Exercise:
Exclude the images, then return every line below exactly as written.
====== Supplied data ======
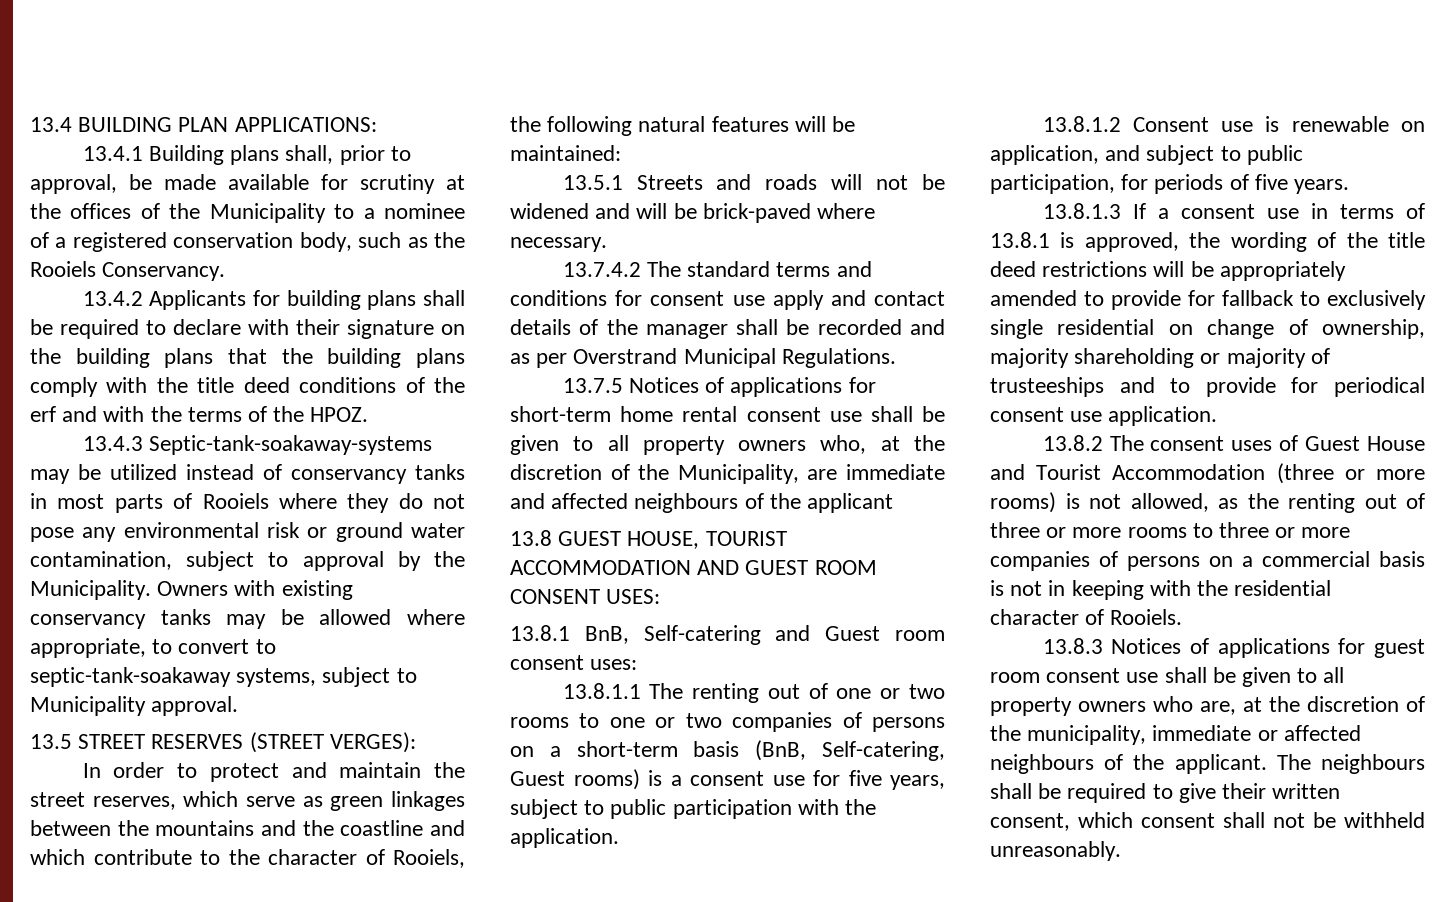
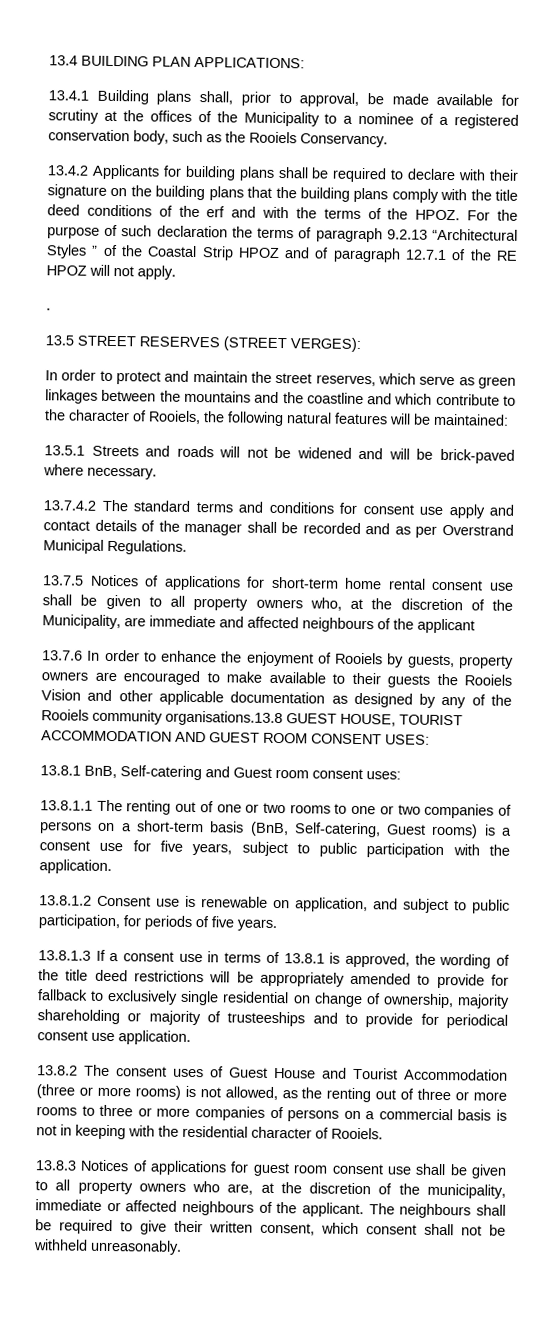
- 13.4.2 Applicants for building plans shall be required to declare with their signature on the building plans that the building plans comply with the title deed conditions of the erf and with the terms of the HPOZ.
- 13.4.3 Septic-tank-soakaway-systems may be utilized instead of conservancy tanks in most parts of Rooiels where they do not pose any environmental risk or ground water contamination, subject to approval by the Municipality. Owners with existing conservancy tanks may be allowed where appropriate, to convert to septic-tank-soakaway systems, subject to Municipality approval.
+ 13.4.2 Applicants for building plans shall be required to declare with their signature on the building plans that the building plans comply with the title deed conditions of the erf and with the terms of the HPOZ. For the purpose of such declaration the terms of paragraph 9.2.13 “Architectural Styles ” of the Coastal Strip HPOZ and of paragraph 12.7.1 of the RE HPOZ will not apply.
+ .
- 13.8 GUEST HOUSE, TOURIST ACCOMMODATION AND GUEST ROOM CONSENT USES:
+ 13.7.6 In order to enhance the enjoyment of Rooiels by guests, property owners are encouraged to make available to their guests the Rooiels Vision and other applicable documentation as designed by any of the Rooiels community organisations.13.8 GUEST HOUSE, TOURIST ACCOMMODATION AND GUEST ROOM CONSENT USES:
======
Output for this task:
- 13.4.2 Applicants for building plans shall be required to declare with their signature on the building plans that the building plans comply with the title deed conditions of the erf and with the terms of the HPOZ.
- 13.4.3 Septic-tank-soakaway-systems may be utilized instead of conservancy tanks in most parts of Rooiels where they do not pose any environmental risk or ground water contamination, subject to approval by the Municipality. Owners with existing conservancy tanks may be allowed where appropriate, to convert to septic-tank-soakaway systems, subject to Municipality approval.
+ 13.4.2 Applicants for building plans shall be required to declare with their signature on the building plans that the building plans comply with the title deed conditions of the erf and with the terms of the HPOZ. For the purpose of such declaration the terms of paragraph 9.2.13 “Architectural Styles ” of the Coastal Strip HPOZ and of paragraph 12.7.1 of the RE HPOZ will not apply.
+ .
- 13.8 GUEST HOUSE, TOURIST ACCOMMODATION AND GUEST ROOM CONSENT USES:
+ 13.7.6 In order to enhance the enjoyment of Rooiels by guests, property owners are encouraged to make available to their guests the Rooiels Vision and other applicable documentation as designed by any of the Rooiels community organisations.13.8 GUEST HOUSE, TOURIST ACCOMMODATION AND GUEST ROOM CONSENT USES:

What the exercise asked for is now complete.